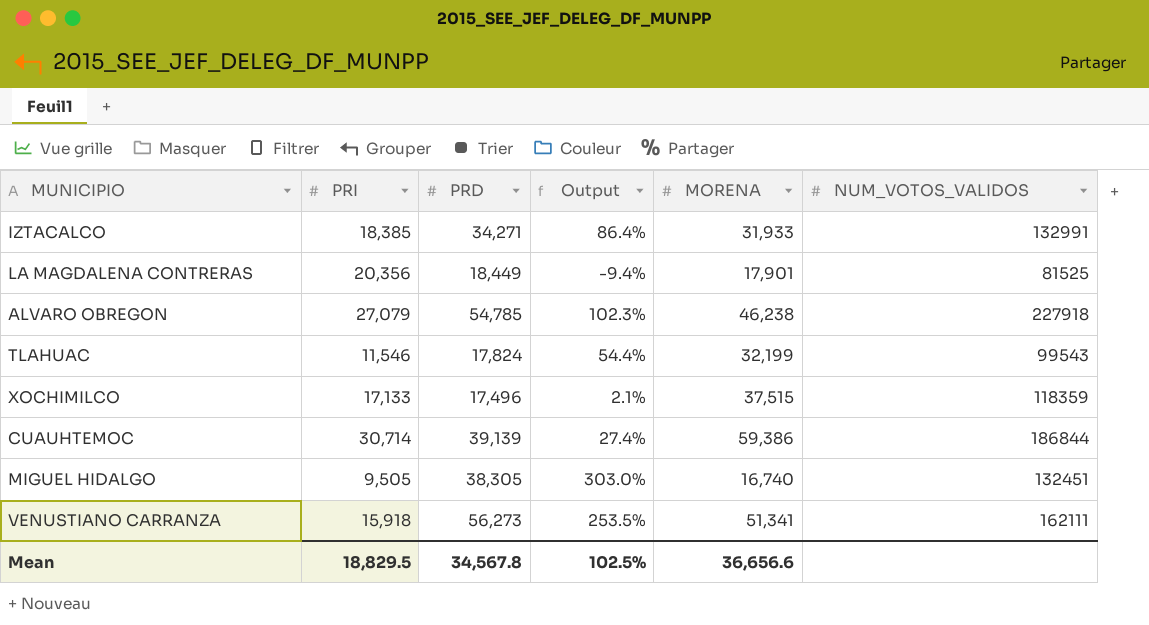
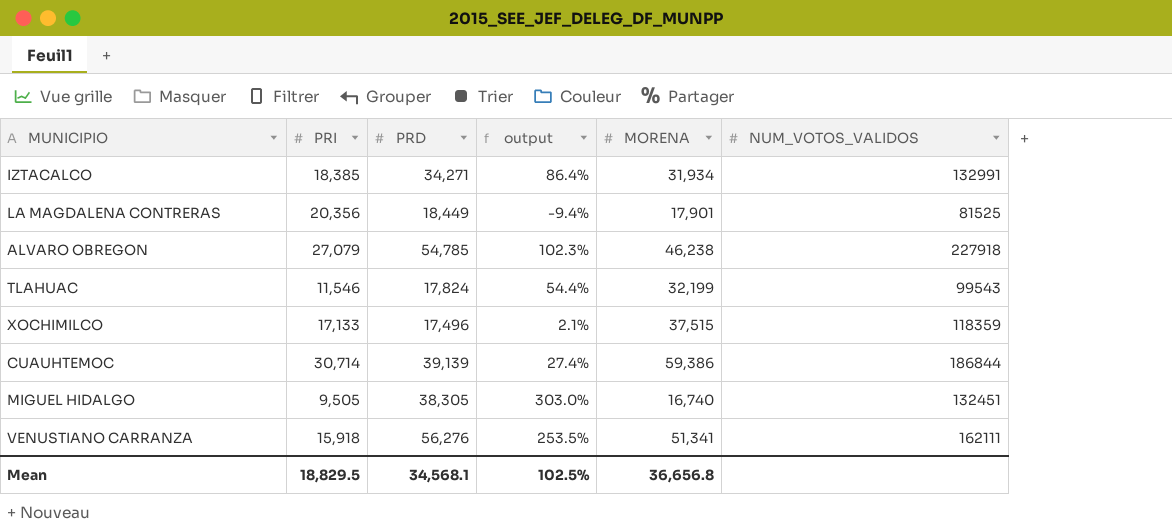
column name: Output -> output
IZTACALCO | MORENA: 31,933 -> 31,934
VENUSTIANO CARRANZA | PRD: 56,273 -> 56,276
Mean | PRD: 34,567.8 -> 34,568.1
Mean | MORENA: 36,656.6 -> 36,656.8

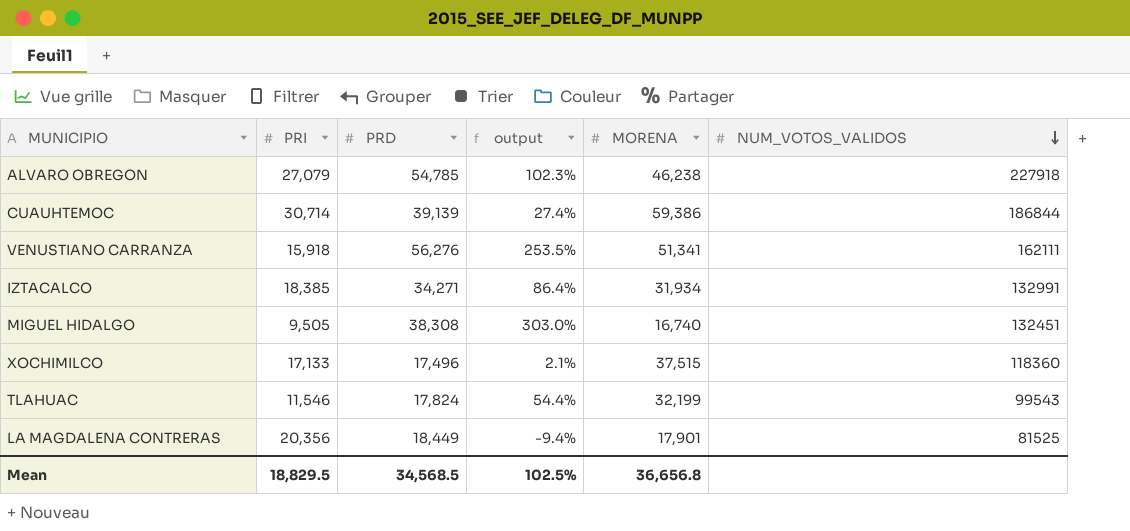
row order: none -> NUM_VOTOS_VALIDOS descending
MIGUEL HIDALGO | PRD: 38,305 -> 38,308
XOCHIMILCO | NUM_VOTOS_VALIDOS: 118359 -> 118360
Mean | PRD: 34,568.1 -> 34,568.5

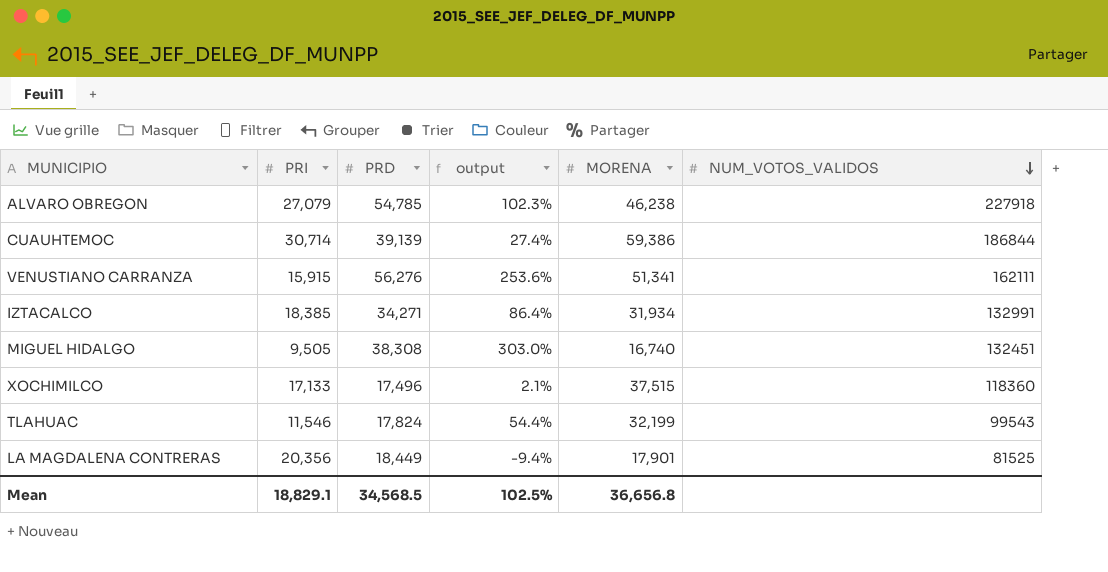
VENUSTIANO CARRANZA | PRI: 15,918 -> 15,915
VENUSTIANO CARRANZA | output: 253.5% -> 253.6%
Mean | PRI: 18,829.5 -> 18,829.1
********************
**ASSIGNMENT:** Repeat the listing above verbatim, but exclude the pictures it contains.

**PROBLEM SOLUTION:**
column name: Output -> output
IZTACALCO | MORENA: 31,933 -> 31,934
VENUSTIANO CARRANZA | PRD: 56,273 -> 56,276
Mean | PRD: 34,567.8 -> 34,568.1
Mean | MORENA: 36,656.6 -> 36,656.8

row order: none -> NUM_VOTOS_VALIDOS descending
MIGUEL HIDALGO | PRD: 38,305 -> 38,308
XOCHIMILCO | NUM_VOTOS_VALIDOS: 118359 -> 118360
Mean | PRD: 34,568.1 -> 34,568.5

VENUSTIANO CARRANZA | PRI: 15,918 -> 15,915
VENUSTIANO CARRANZA | output: 253.5% -> 253.6%
Mean | PRI: 18,829.5 -> 18,829.1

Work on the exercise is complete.